Friday, April 13, 2007

Fake News Friday, Volume 2

Legislature Increases Ed Budget by 157 Bazillion Dollars!

WEA President Charles Hasse: “It’s a start.”

(Olympia) In a strict party-line vote the state Senate today passed the largest education budget in Washington State history, rising from the previous $43 billion dollars to approximately $157 bazillion dollars.

“We applaud the legislature for finally beginning to spend the money needed to provide a basic education for every student in Washington,” said Charles Hasse, President of the Washington Education Association. “This is a good down-payment, and we look forward to seeing the number go even higher in future legislative sessions.”

Others were less enthusiastic. Representative Skip Priest, the ranking Republican on the House Education Committee, pointed out that the amount budgeted was several times more than the total net worth of every resident in Washington State combined, while Bob Morton of Kettle Falls showed that the United States Treasury would have to print million dollar bills non-stop for the next 300 years to even make that much money. Their comments were brushed aside by Senator Chris Marr of Spokane, who promised to come up with the money by wishing upon a falling star and dancing with pixies in the moonlight.

Roger Erickson, a social studies teacher in the small Asotin school district in rural Whitman County, seemed nonplussed about the whole debate. “What do I care? I’m frickin’ rich now!” he chortled from inside a specially designed Hummer H3 that runs on burning $100 bills. Under the Democratic budget, Mr. Erickson will make $10 billion dollars next year.

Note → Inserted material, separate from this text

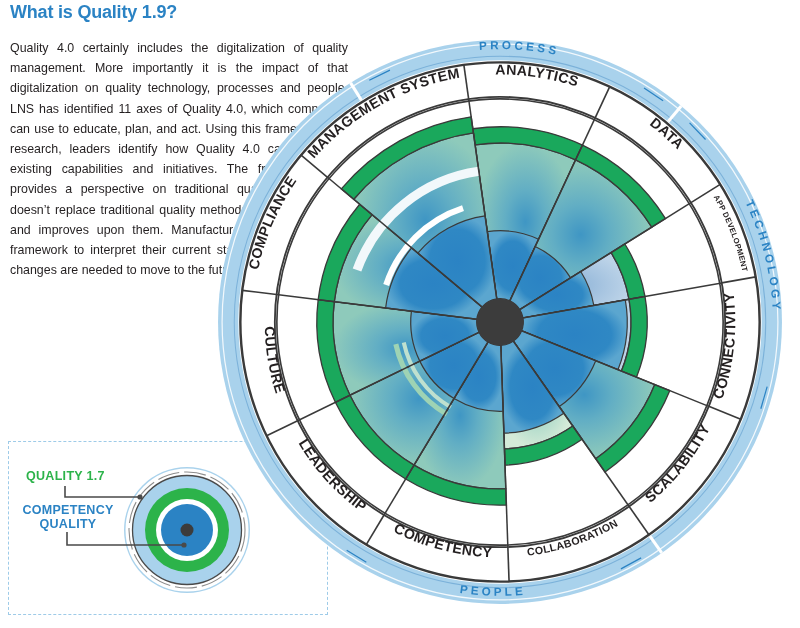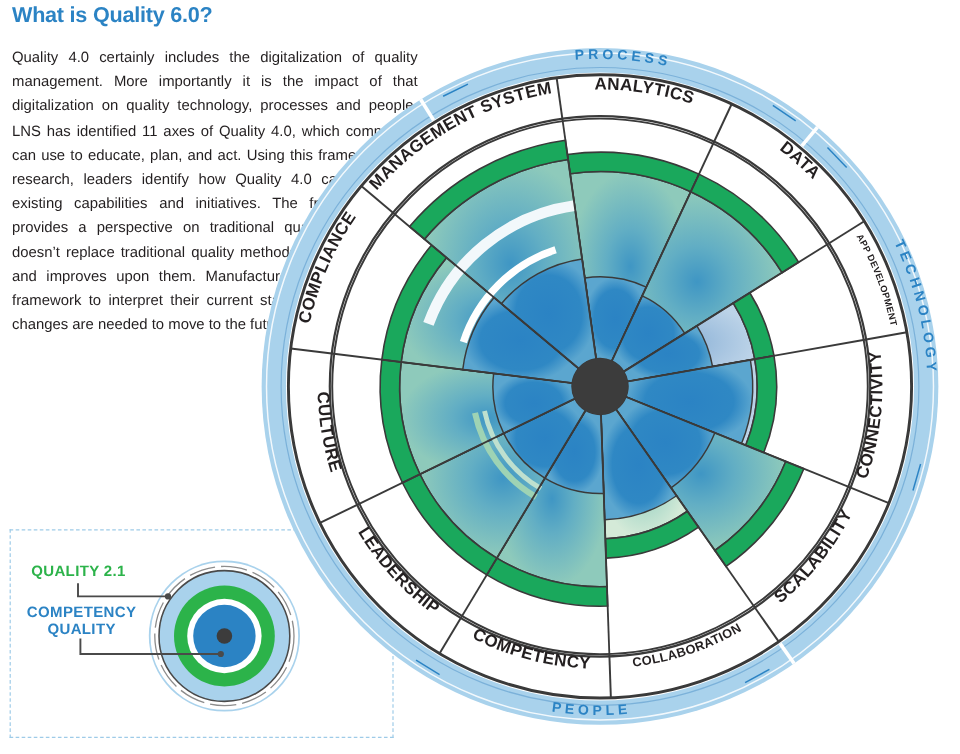"What is Quality 6.0?" div { text: 6.0 -> 1.9 }
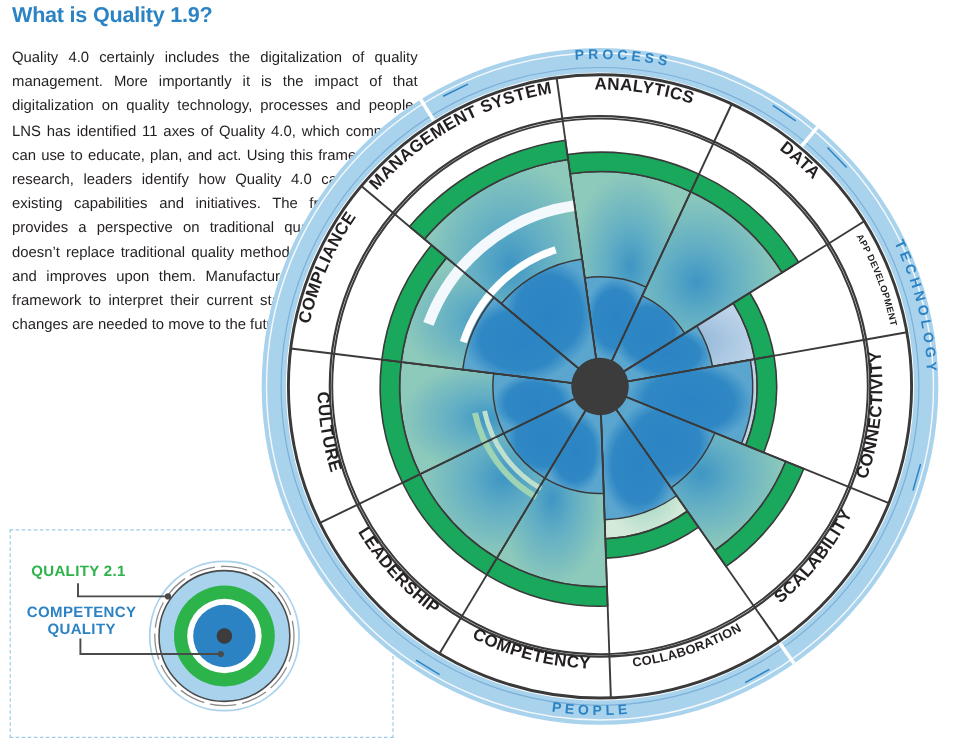"QUALITY 2.1" div.legend-label { text: 2.1 -> 1.7 }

In a related story, the new Alaska Way Viaduct will be an unpaved sidewalk.

Former Vader Students Begin Construction of Death Star

Ryderwood Residents Feel a Disturbance in the Force

(Vader, Washington) Displaced student from the recently closed Vader School in southern Lewis County announced today that they had begun construction of a Death Star.

The Death Star, roughly 2000 feet in circumference and with no accessible air shafts, is the brain child of Annie “Kin” Walker, a 2nd grade student at the school and self-proclaimed big fan of the Star Wars movies.

“Darth had it right,” said the spunky 8 year old, staring westward down Highway 506 from Vader to Ryderwood. “The only way to achieve what you want is through the application of raw power to crush your enemies and take that which was theirs. I’ve learned that lesson well.”

“They may take my school, but those of us who called Vader home will have the last laugh. BWAHAHAHAHAHAHAHA!”

Annie then ran off with some of her fellow grade-schoolers to finish work on the targeting array.

Residents of Ryderwood, the area that received the brunt of the blame for the recent levy failure that lead to the collapse of the Vader District, have watched with a vague but growing sense of unease as the rapidly assembled Death Star has begun to take shape on the horizon.

“My tax dollars better not be used to make that stupid thing,” said a visibly angered Dean Hill, spokesperson for the Ryderwood Community. “If the little bastards had built a new gym for themselves, we wouldn’t even be having this conversation!”

Added Gayle Johns, who celebrated when the levy failed, “This is why we want to take over….er, become part of….Boisefort now. The Vader kids will be far better off in Castle Rock—now there’s a town that knows how to make a Death Star!”